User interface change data
:::::

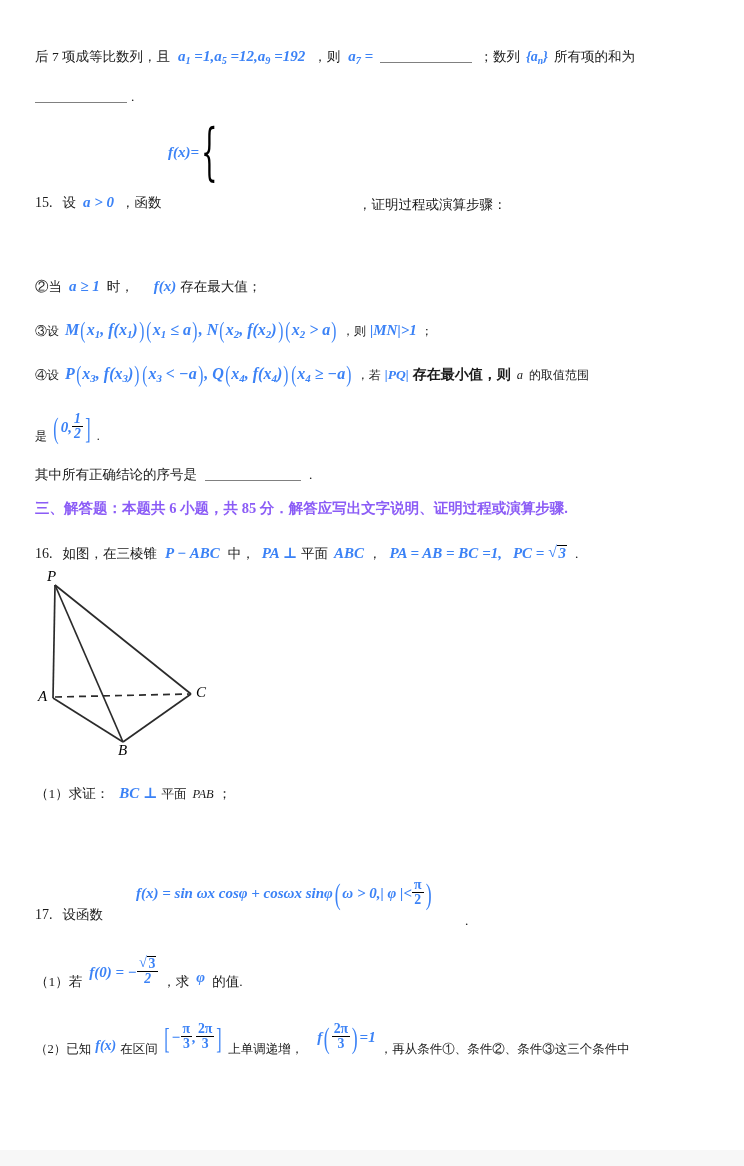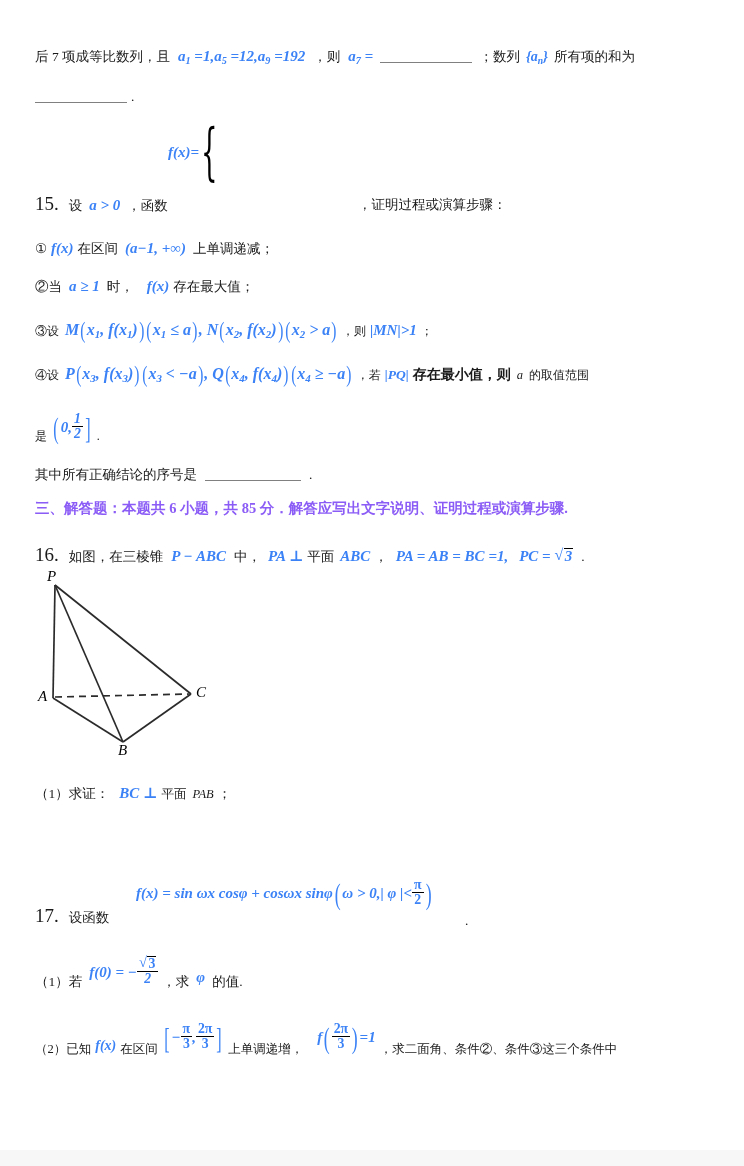"15." .num { font-size: 19px -> 14px }
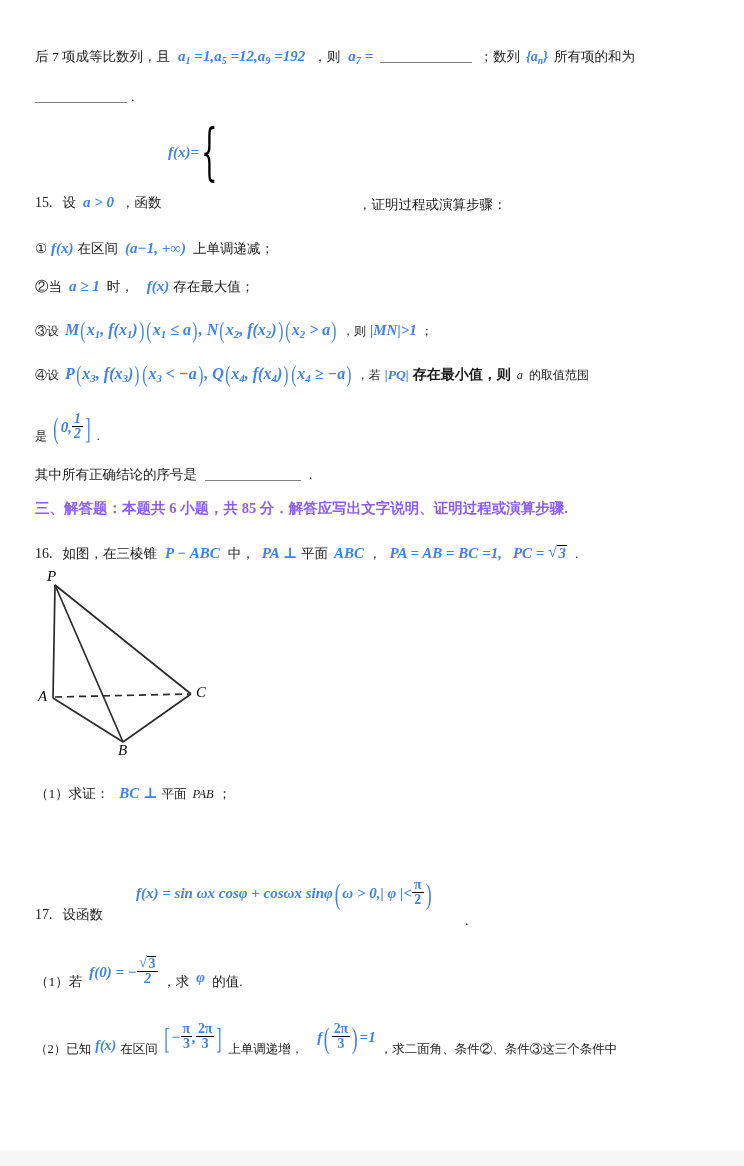"① f(x) 在区间 (a−1, +∞)" div.blk { html: <div> <span>①</span> <span><i>f</i>(<i>x</i>)</span> <span>在区间</span> <span>(<i>a</i>−1, +∞)</span> <span>上单调递减；</span> </div> -> none }
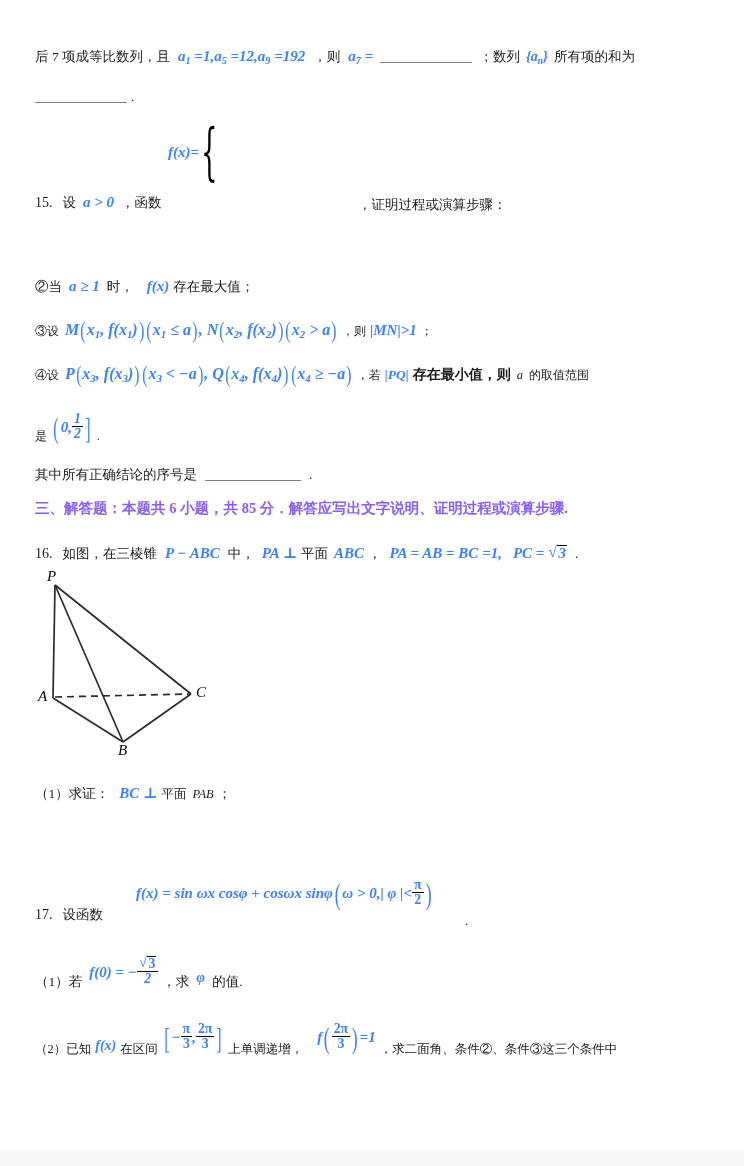"f(x)" span.mth { margin-left: 9px -> 16px }
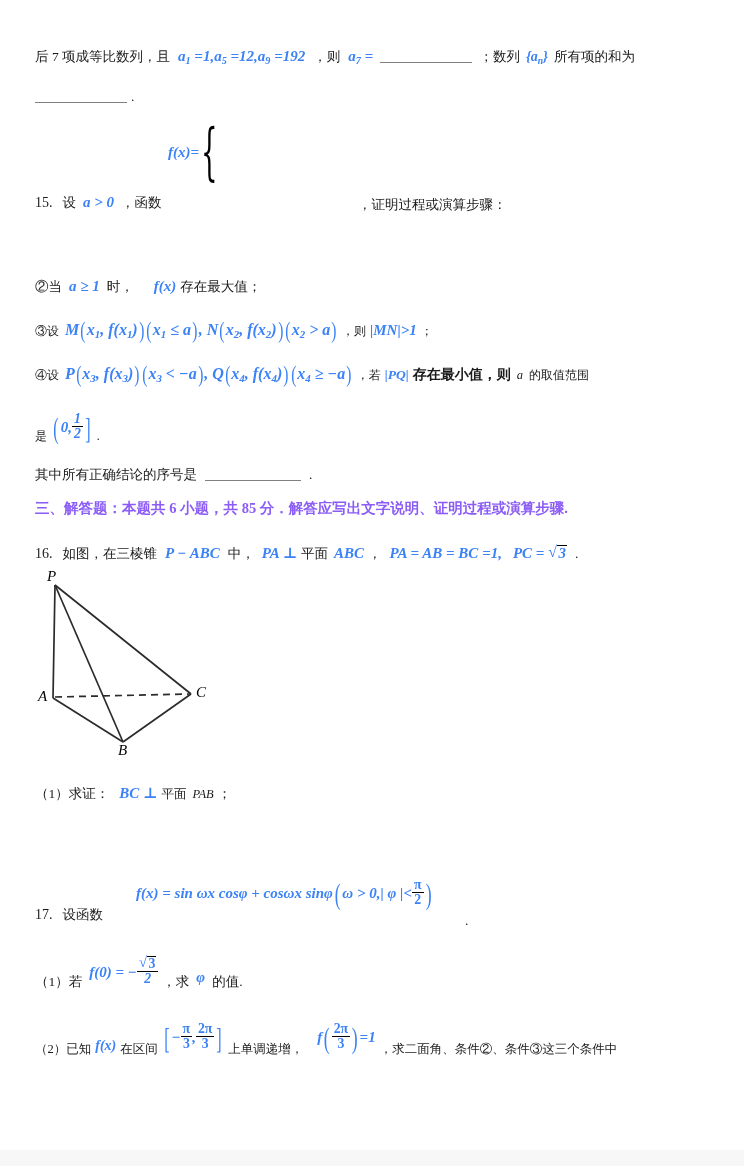"，求二面角、条件②、条件③这三个条件中" span.cn { text: 求二面角 -> 再从条件① }
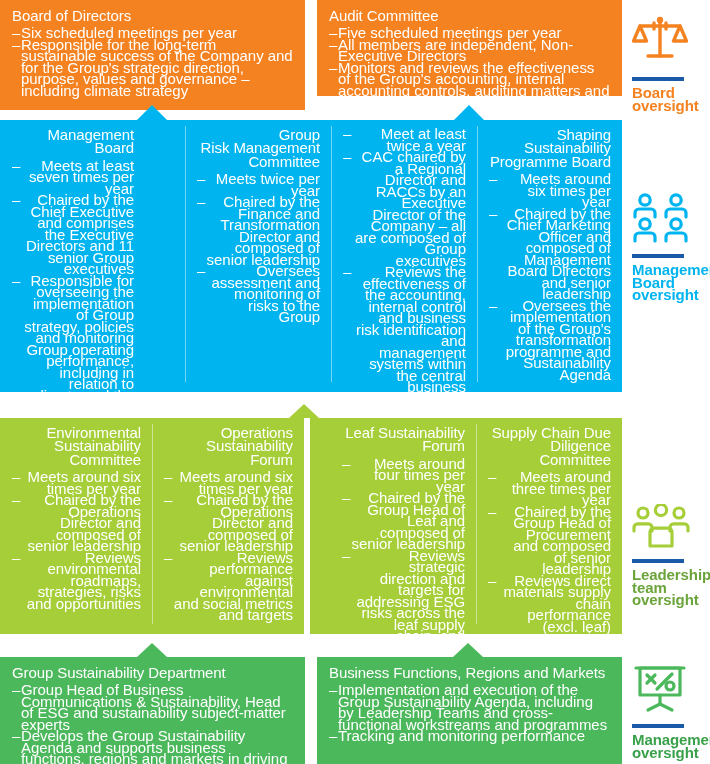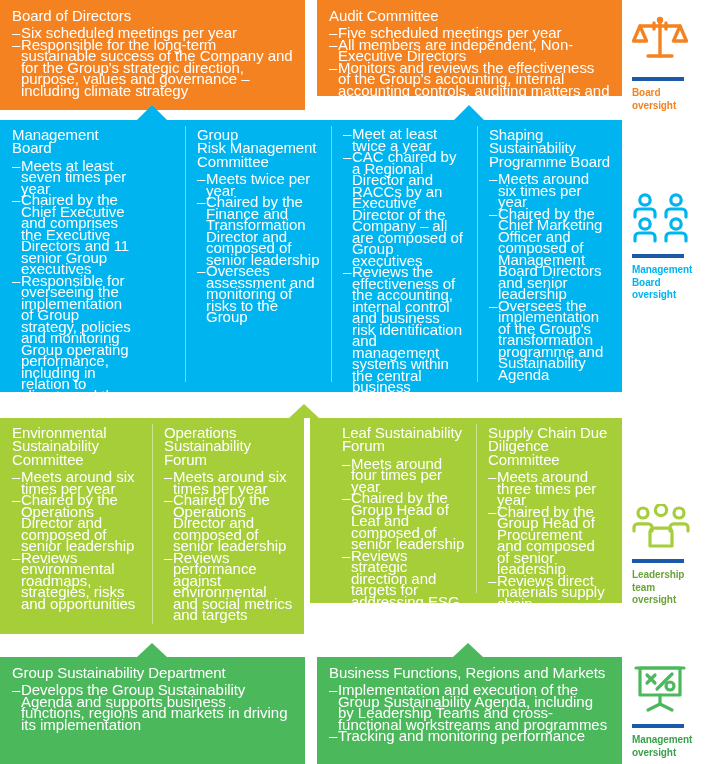"Board" .rail .rlabel { font-size: 10px -> 15px }
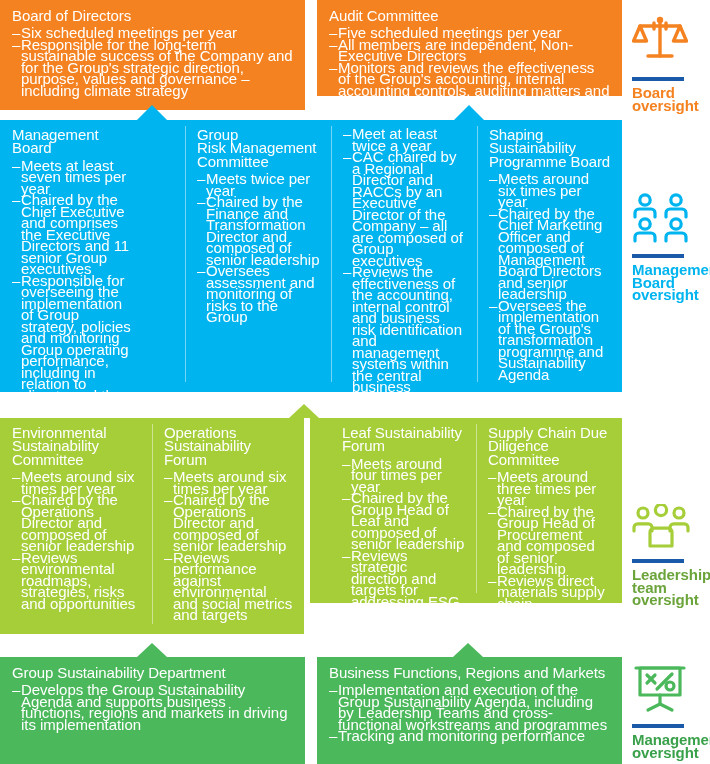"Management Board" .col { text-align: none -> right }
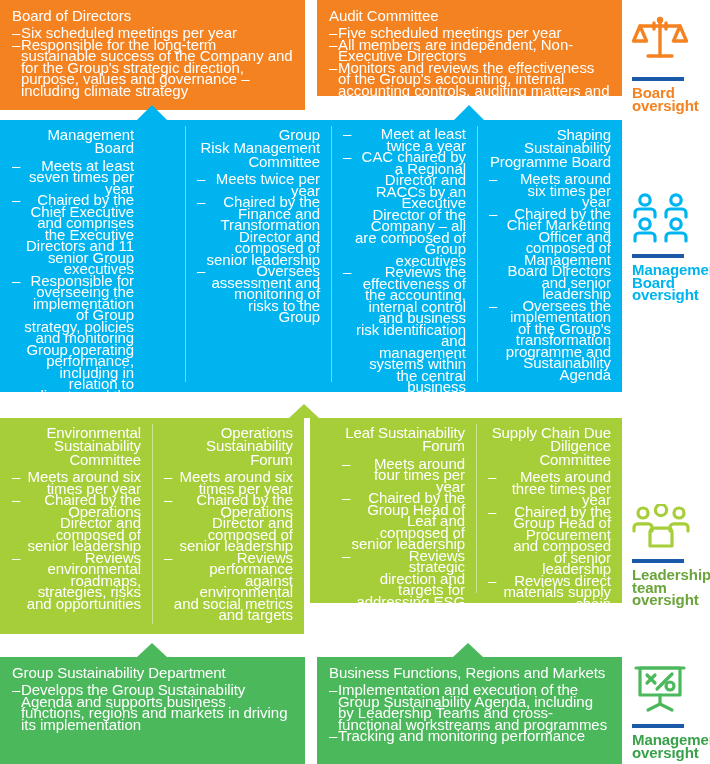"Leaf Sustainability Forum" div.panel { height: 185px -> 216px }
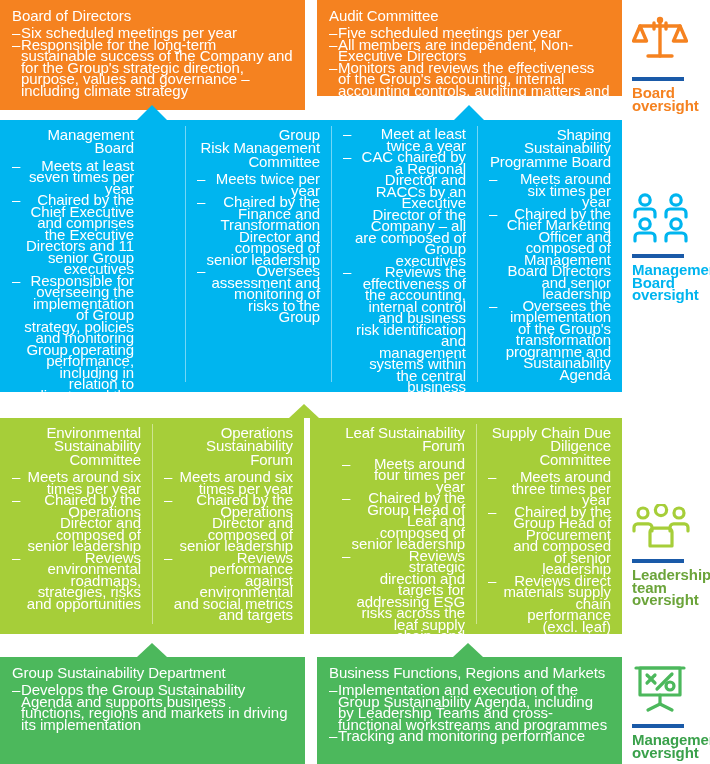"Group Head of Business Communications" li { html: none -> <li>Group Head of Business Communications &amp; Sustainability, Head of ESG and sustainability subject-matter experts</li> }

:::::

- _Your instructions_
Excluding all pictures, print exactly and only the lines from the line with "font-size: 10px ->" through the end of the records above, both ends included.

- _Solution to this problem_
"Board" .rail .rlabel { font-size: 10px -> 15px }
"Management Board" .col { text-align: none -> right }
"Leaf Sustainability Forum" div.panel { height: 185px -> 216px }
"Group Head of Business Communications" li { html: none -> <li>Group Head of Business Communications &amp; Sustainability, Head of ESG and sustainability subject-matter experts</li> }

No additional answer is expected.